In January, as part of the year-long project, the John Hay Library debuted an exhibition on Providence’s Lost Cat Swamp Habitat, now home to the Wayland and Blackstone neighborhoods. Library staff worked with the University Herbarium to curate a display of vintage plant specimens from the habitat, pairing them with watercolor renderings of the specimens painted by Edward Lewis Peckham in the 1800s. The exhibition runs through April.

Also coming up this spring is the John Nicholas Brown Center’s fourth-annual Hacking Heritage Unconference, which this year manifests as a series of conversations about issues related to preservation and heritage in Providence’s neighborhoods; an exhibition of downtown Providence photography from the 1950s and 1960s; and more.

Lauren Yapp, a postdoctoral research associate who taught Huang and others enrolled in the fall’s "Heritage in the Metropolis" course, hopes Year of the City gives students more perspective on their temporary home.

“I think that going beyond College Hill and learning about the city in which you live, getting to know the communities that share that space with you, really enriches your experience of being there,” Yapp says. “I think students who become interested in the history of Providence are more apt to become interested in today’s Providence — its culture, its politics.”

Marisa Brown has much the same hope for the general public: that Year of the City helps erase both literal and metaphorical borders, bringing residents closer together.

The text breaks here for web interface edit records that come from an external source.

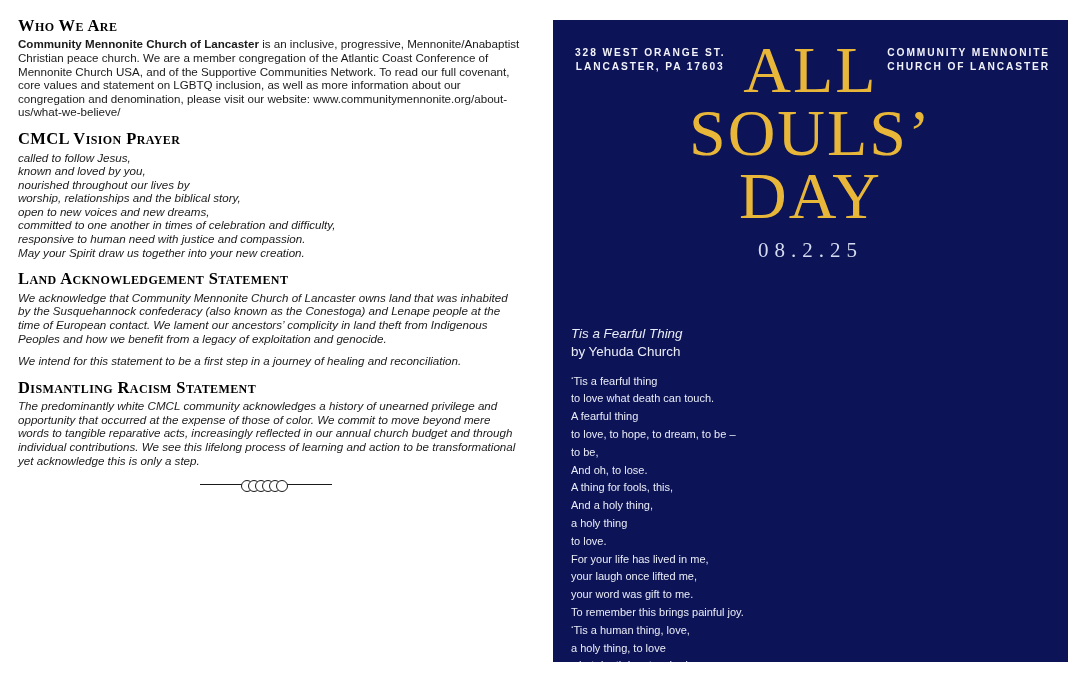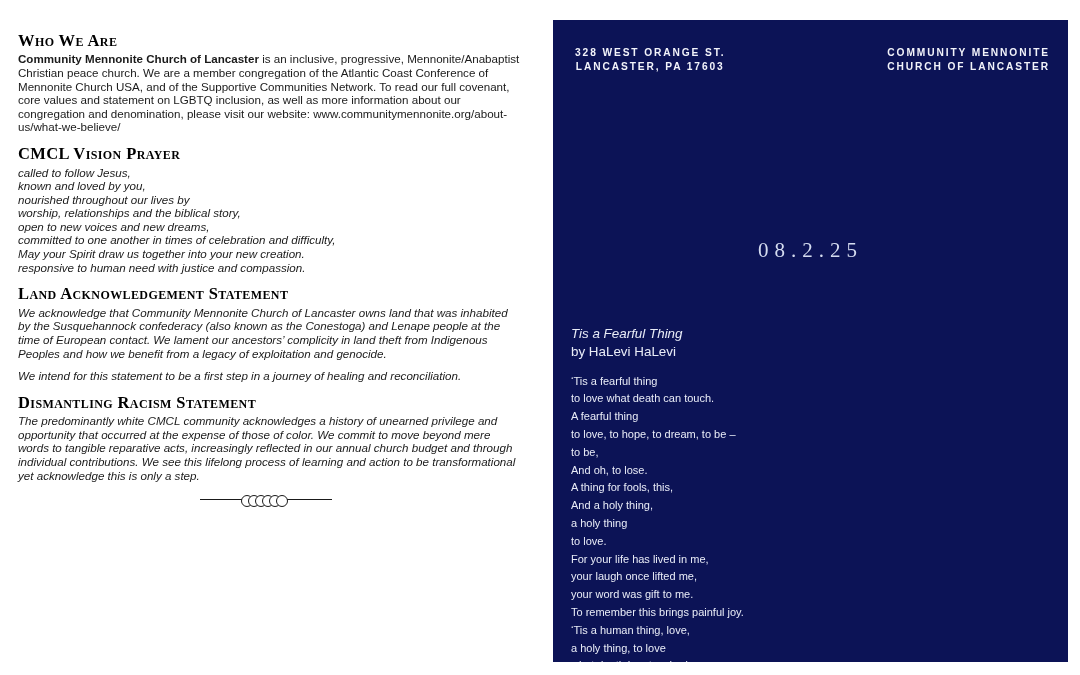--- a/index.html
+++ b/index.html
@@ -13,21 +13,21 @@
     position: relative;
     overflow: hidden;
     font-family: "Liberation Sans", sans-serif;
     color: #000000;
   }
 
   
   #left-column {
     position: absolute;
     left: 18px;
-    top: 32px;
+    top: 17px;
     width: 505px;
   }
 
   .section { margin-bottom: 11px; }
 
   .section-heading {
     font-family: "Liberation Serif", serif;
     font-weight: bold;
     font-size: 16.5px;
     font-variant: small-caps;
@@ -200,22 +200,22 @@
 
   <div class="section">
     <h2 class="section-heading">CMCL Vision Prayer</h2>
     <div id="vision-prayer-lines">
       <p class="italic-line">called to follow Jesus,</p>
       <p class="italic-line">known and loved by you,</p>
       <p class="italic-line">nourished throughout our lives by</p>
       <p class="italic-line">worship, relationships and the biblical story,</p>
       <p class="italic-line">open to new voices and new dreams,</p>
       <p class="italic-line">committed to one another in times of celebration and difficulty,</p>
+      <p class="italic-line">responsive to human need with justice and compassion.</p>
       <p class="italic-line">May your Spirit draw us together into your new creation.</p>
-      <p class="italic-line">responsive to human need with justice and compassion.</p>
     </div>
   </div>
 
   <div class="section">
     <h2 class="section-heading">Land Acknowledgement Statement</h2>
     <p class="italic-para">We acknowledge that Community Mennonite Church of Lancaster owns land that was inhabited by the Susquehannock confederacy (also known as the Conestoga) and Lenape people at the time of European contact. We lament our ancestors’ complicity in land theft from Indigenous Peoples and how we benefit from a legacy of exploitation and genocide.</p>
     <p class="italic-para">We intend for this statement to be a first step in a journey of healing and reconciliation.</p>
   </div>
 
   <div class="section">
@@ -239,26 +239,29 @@
 
 <div id="poster-panel">
 
   <div id="poster-header">
     <div id="poster-address">328 WEST ORANGE ST.
 LANCASTER, PA 17603</div>
     <div id="poster-org">COMMUNITY MENNONITE
 CHURCH OF LANCASTER</div>
   </div>
 
+  <div id="poster-title">ALL
+SOULS’
+DAY</div>
 
   <div id="poster-date">08.2.25</div>
 
   <div id="poem-block">
     <p id="poem-title">Tis a Fearful Thing</p>
-    <p id="poem-author">by HaLevi HaLevi</p>
+    <p id="poem-author">by Yehuda Church</p>
     <div id="poem-body">‘Tis a fearful thing
 to love what death can touch.
 A fearful thing
 to love, to hope, to dream, to be –
 to be,
 And oh, to lose.
 A thing for fools, this,
 And a holy thing,
 a holy thing
 to love.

“A lot of known history here has to do with downtown and College Hill, but we don’t know much about, for example, the Wanskuck neighborhood [northwest of downtown],” Brown said. “People who have lived here all their lives may never have known Wanskuck existed. We want to break down those invisible barriers and stoke curiosity.”

Map
Credit: Year of the City

Year of the City at Brown

Below are just a few of the 2019 events and exhibitions Brown University is slated to host in support of Year of the City. All are free and open to the public.

Entwined: Botany, Art and the Lost Cat Swamp Habitat
Jan. 10 - April 30
The John Hay Library displays watercolors and botanical specimens of plants native to the lost Cat Swamp habitat, once located in today's Wayland and Blackstone neighborhoods.

Providence's Heritage: Above and Below Ground
Feb. 1, 4 p.m.
Archaeology students present individual and group projects that focus on an aspect of Providence's history.

Black Labor at the Nightingale-Brown House
Feb. 7, noon
In a talk, historian Joanne Pope Melish explores the role of enslaved and free people of color in the rise of Providence merchant Joseph Nightingale.

Hacking Heritage Unconference
March 2, 9 a.m.
A day-long series of conversations about issues in preservation and local heritage focuses on Providence's neighborhoods. 

The Providence Album, Vol. 1
May 4 - July 19
An exhibition of photographs of Providence from the 1950s through 1970s traces the city's physical and social transformations.